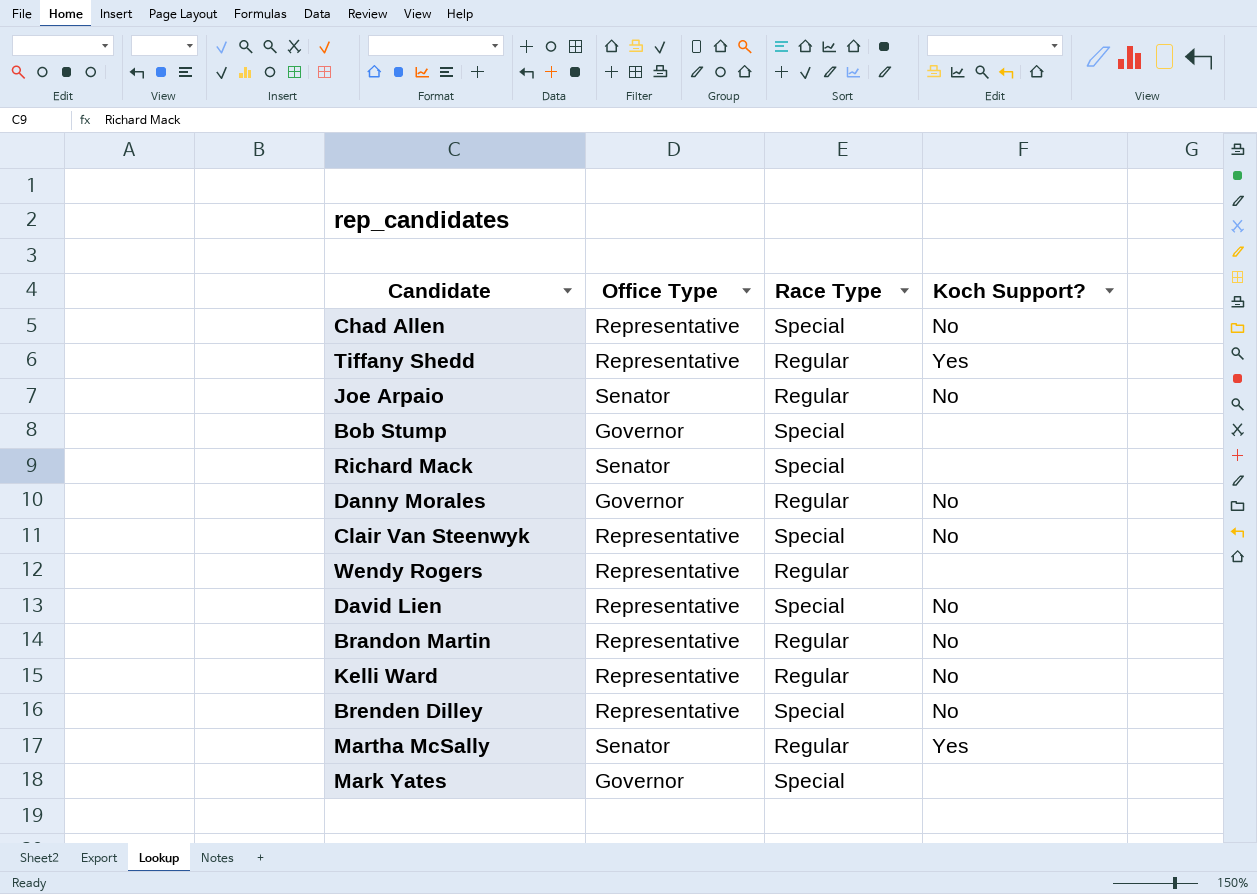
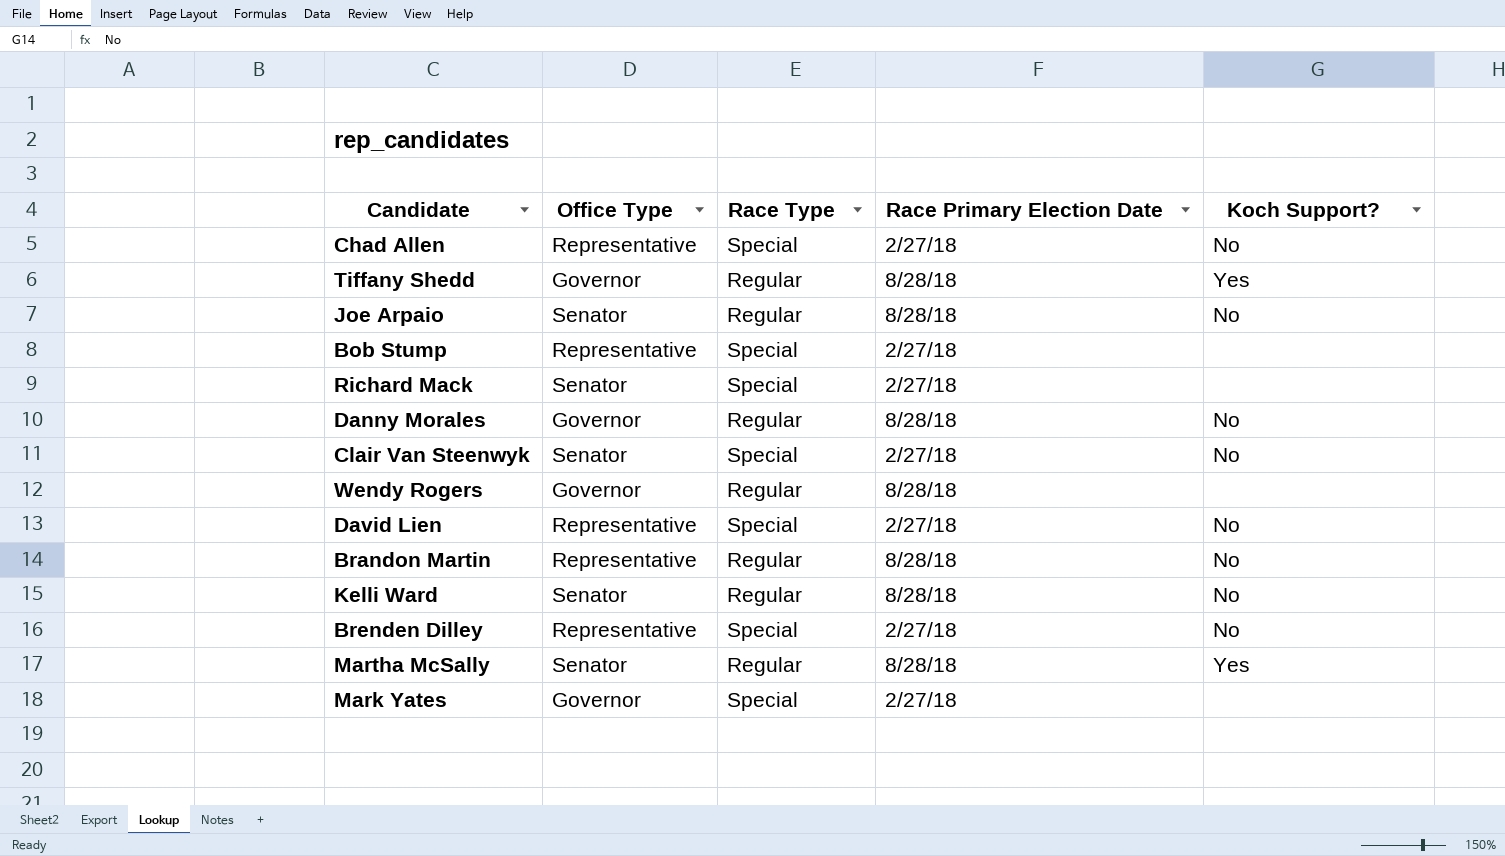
column Race Primary Election Date | position: none -> 4
Tiffany Shedd | Office Type: Representative -> Governor
Bob Stump | Office Type: Governor -> Representative
Clair Van Steenwyk | Office Type: Representative -> Senator
Wendy Rogers | Office Type: Representative -> Governor
Kelli Ward | Office Type: Representative -> Senator

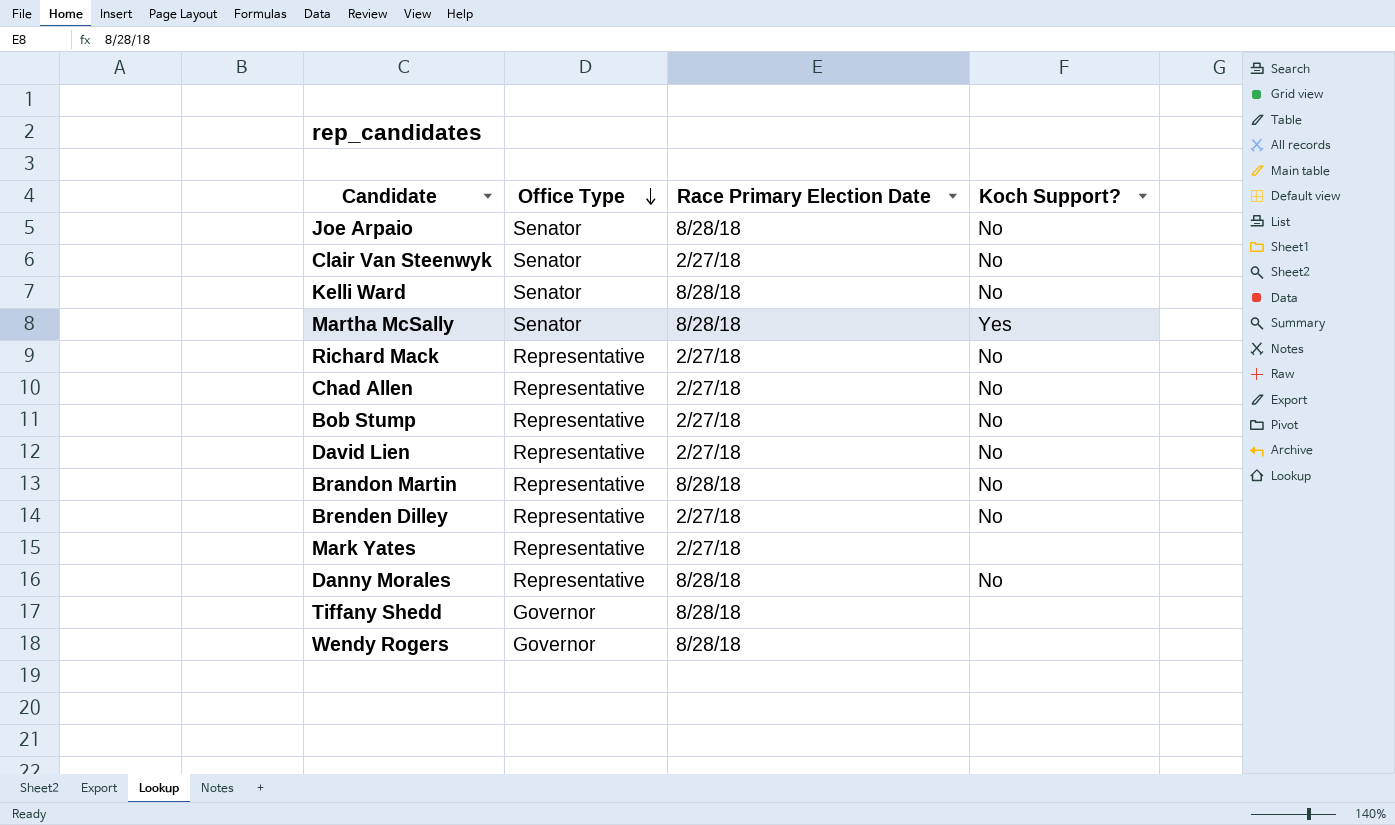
row order: none -> Office Type descending
column Race Type | position: 3 -> none
Richard Mack | Office Type: Senator -> Representative
Richard Mack | Koch Support?: none -> No
Bob Stump | Koch Support?: none -> No
Mark Yates | Office Type: Governor -> Representative
Danny Morales | Office Type: Governor -> Representative
Tiffany Shedd | Koch Support?: Yes -> none

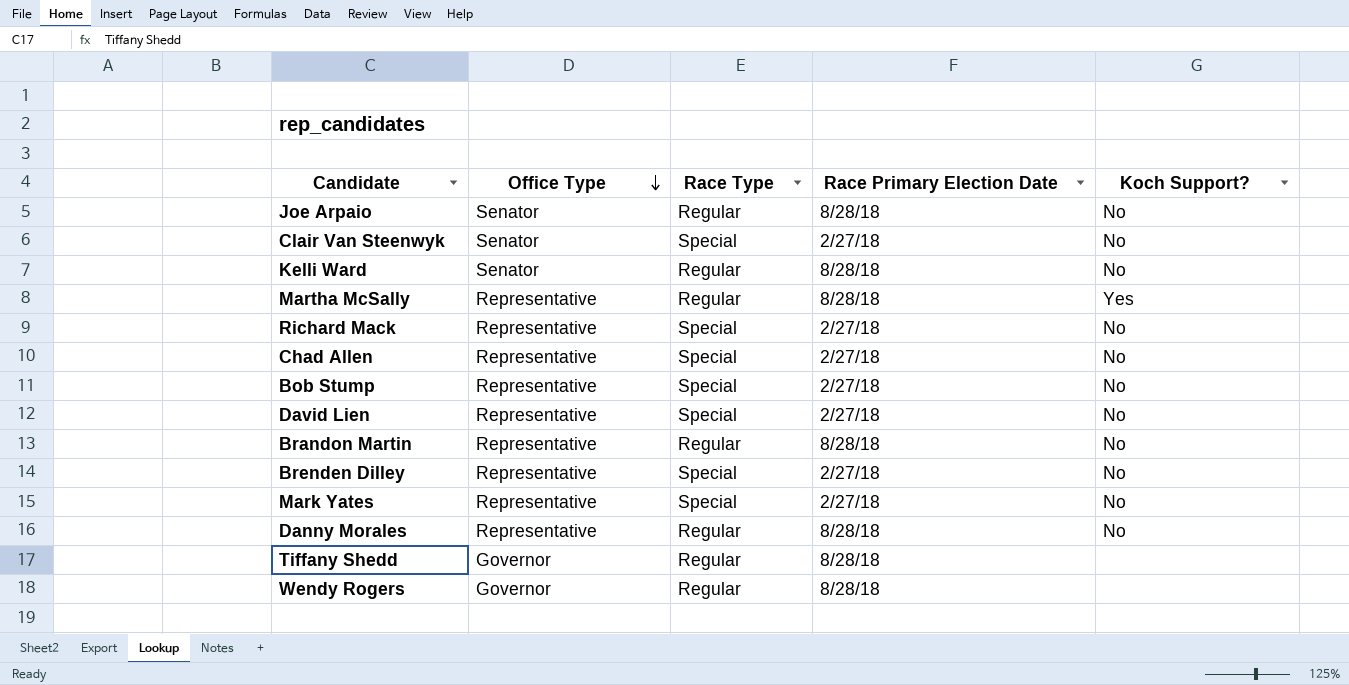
column Race Type | position: none -> 3
Martha McSally | Office Type: Senator -> Representative
Mark Yates | Koch Support?: none -> No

________

**PROBLEM:** Please transcribe, word for word, every line from the first line of the records above through the line containing "Martha McSally |", and leave out any pictures.

**WRITTEN RESPONSE:**
column Race Primary Election Date | position: none -> 4
Tiffany Shedd | Office Type: Representative -> Governor
Bob Stump | Office Type: Governor -> Representative
Clair Van Steenwyk | Office Type: Representative -> Senator
Wendy Rogers | Office Type: Representative -> Governor
Kelli Ward | Office Type: Representative -> Senator

row order: none -> Office Type descending
column Race Type | position: 3 -> none
Richard Mack | Office Type: Senator -> Representative
Richard Mack | Koch Support?: none -> No
Bob Stump | Koch Support?: none -> No
Mark Yates | Office Type: Governor -> Representative
Danny Morales | Office Type: Governor -> Representative
Tiffany Shedd | Koch Support?: Yes -> none

column Race Type | position: none -> 3
Martha McSally | Office Type: Senator -> Representative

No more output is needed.